(Beginning of INFORMATION GIVEN)

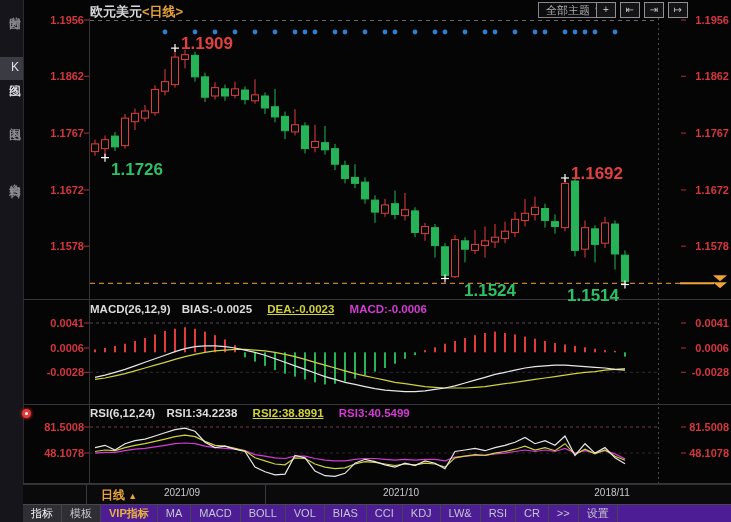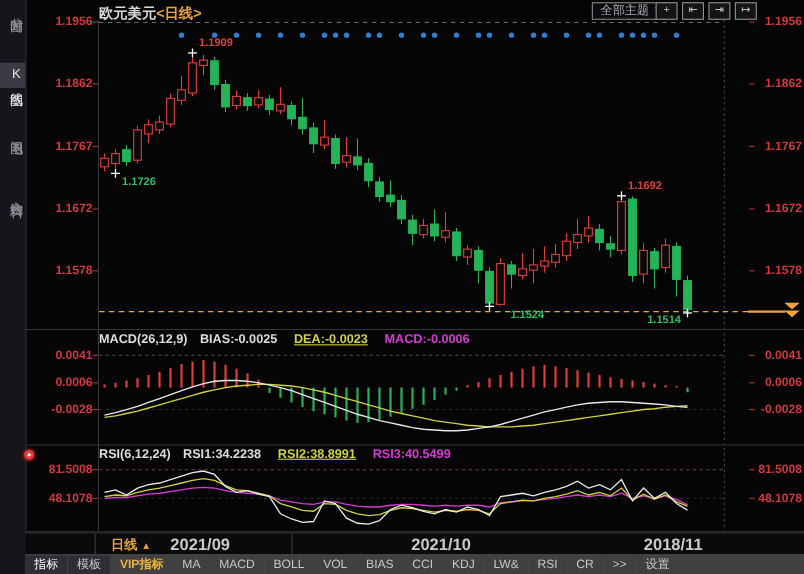--- a/index.html
+++ b/index.html
@@ -24,7 +24,7 @@
   .axis-label{position:absolute;z-index:3;font-size:11px;font-weight:bold;color:#d2383e;}
   .axis-left{left:24px;width:60px;text-align:right;}
   .axis-right{left:684px;width:45px;text-align:right;}
-  .anno{position:absolute;z-index:4;font-size:10px;font-weight:bold;}
+  .anno{position:absolute;z-index:4;font-size:17px;font-weight:bold;}
   .anno.red{color:#e0413f;} .anno.green{color:#2fbf66;}
   .pane-header{position:absolute;left:90px;z-index:3;font-size:11.5px;font-weight:bold;white-space:nowrap;}
   .pane-header .w{color:#dcdcdc;} .pane-header .y{color:#cfd13f;margin-left:12px;text-decoration:underline;}

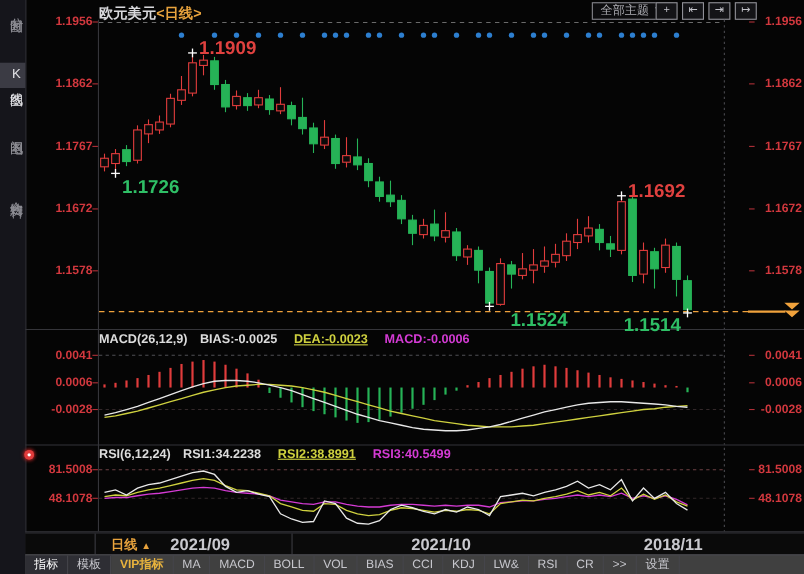--- a/index.html
+++ b/index.html
@@ -38,7 +38,7 @@
             border-top:1px solid #313136;border-bottom:1px solid #3a3a40;z-index:3;}
   #period-sel{position:absolute;left:78px;top:2px;color:#e8a33d;font-size:12px;font-weight:bold;cursor:pointer;}
   #period-sel .arr{font-size:9px;}
-  .date-label{position:absolute;top:2px;color:#c9c9ce;font-size:15px;font-weight:bold;transform:translateX(-50%);}
+  .date-label{position:absolute;top:2px;color:#c9c9ce;font-size:10px;font-weight:normal;transform:translateX(-50%);}
   .date-sep{position:absolute;top:0;width:1px;height:19px;background:#3a3a40;}
   
   #tab-bar{position:absolute;left:23px;top:504px;width:708px;height:18px;background:#404040;

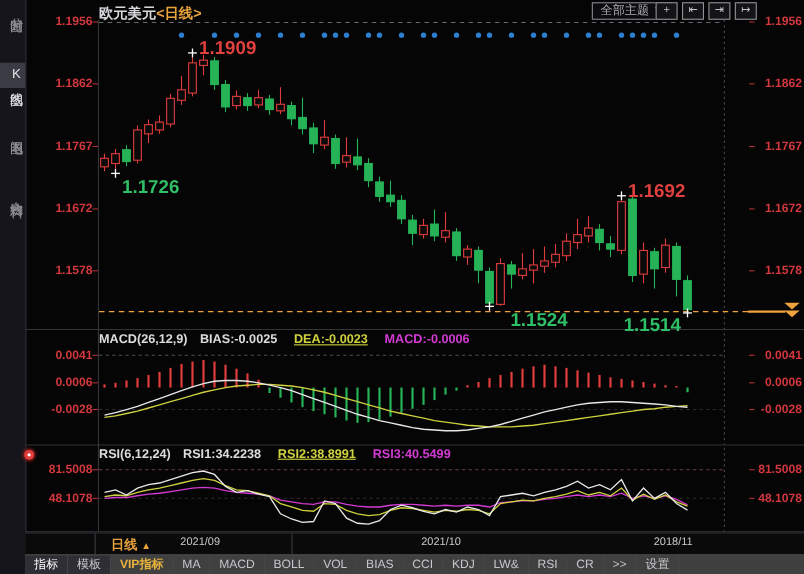--- a/index.html
+++ b/index.html
@@ -41,7 +41,7 @@
   .date-label{position:absolute;top:2px;color:#c9c9ce;font-size:10px;font-weight:normal;transform:translateX(-50%);}
   .date-sep{position:absolute;top:0;width:1px;height:19px;background:#3a3a40;}
   
-  #tab-bar{position:absolute;left:23px;top:504px;width:708px;height:18px;background:#404040;
+  #tab-bar{position:absolute;left:23px;top:504px;width:708px;height:18px;background:#4c1d95;
            display:flex;align-items:stretch;z-index:3;border-top:1px solid #47474d;}
   .tab{padding:0 8px;font-size:11px;line-height:17px;color:#c6c6cc;border-right:1px solid #45454b;
        cursor:pointer;white-space:nowrap;}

(End of INFORMATION GIVEN)

### TASK OBJECTIVE
Your answer must be an exact repeat of the records above, with the pictures left out.

### SOLUTION TO THE EXERCISE
--- a/index.html
+++ b/index.html
@@ -24,7 +24,7 @@
   .axis-label{position:absolute;z-index:3;font-size:11px;font-weight:bold;color:#d2383e;}
   .axis-left{left:24px;width:60px;text-align:right;}
   .axis-right{left:684px;width:45px;text-align:right;}
-  .anno{position:absolute;z-index:4;font-size:10px;font-weight:bold;}
+  .anno{position:absolute;z-index:4;font-size:17px;font-weight:bold;}
   .anno.red{color:#e0413f;} .anno.green{color:#2fbf66;}
   .pane-header{position:absolute;left:90px;z-index:3;font-size:11.5px;font-weight:bold;white-space:nowrap;}
   .pane-header .w{color:#dcdcdc;} .pane-header .y{color:#cfd13f;margin-left:12px;text-decoration:underline;}

--- a/index.html
+++ b/index.html
@@ -38,7 +38,7 @@
             border-top:1px solid #313136;border-bottom:1px solid #3a3a40;z-index:3;}
   #period-sel{position:absolute;left:78px;top:2px;color:#e8a33d;font-size:12px;font-weight:bold;cursor:pointer;}
   #period-sel .arr{font-size:9px;}
-  .date-label{position:absolute;top:2px;color:#c9c9ce;font-size:15px;font-weight:bold;transform:translateX(-50%);}
+  .date-label{position:absolute;top:2px;color:#c9c9ce;font-size:10px;font-weight:normal;transform:translateX(-50%);}
   .date-sep{position:absolute;top:0;width:1px;height:19px;background:#3a3a40;}
   
   #tab-bar{position:absolute;left:23px;top:504px;width:708px;height:18px;background:#404040;

--- a/index.html
+++ b/index.html
@@ -41,7 +41,7 @@
   .date-label{position:absolute;top:2px;color:#c9c9ce;font-size:10px;font-weight:normal;transform:translateX(-50%);}
   .date-sep{position:absolute;top:0;width:1px;height:19px;background:#3a3a40;}
   
-  #tab-bar{position:absolute;left:23px;top:504px;width:708px;height:18px;background:#404040;
+  #tab-bar{position:absolute;left:23px;top:504px;width:708px;height:18px;background:#4c1d95;
            display:flex;align-items:stretch;z-index:3;border-top:1px solid #47474d;}
   .tab{padding:0 8px;font-size:11px;line-height:17px;color:#c6c6cc;border-right:1px solid #45454b;
        cursor:pointer;white-space:nowrap;}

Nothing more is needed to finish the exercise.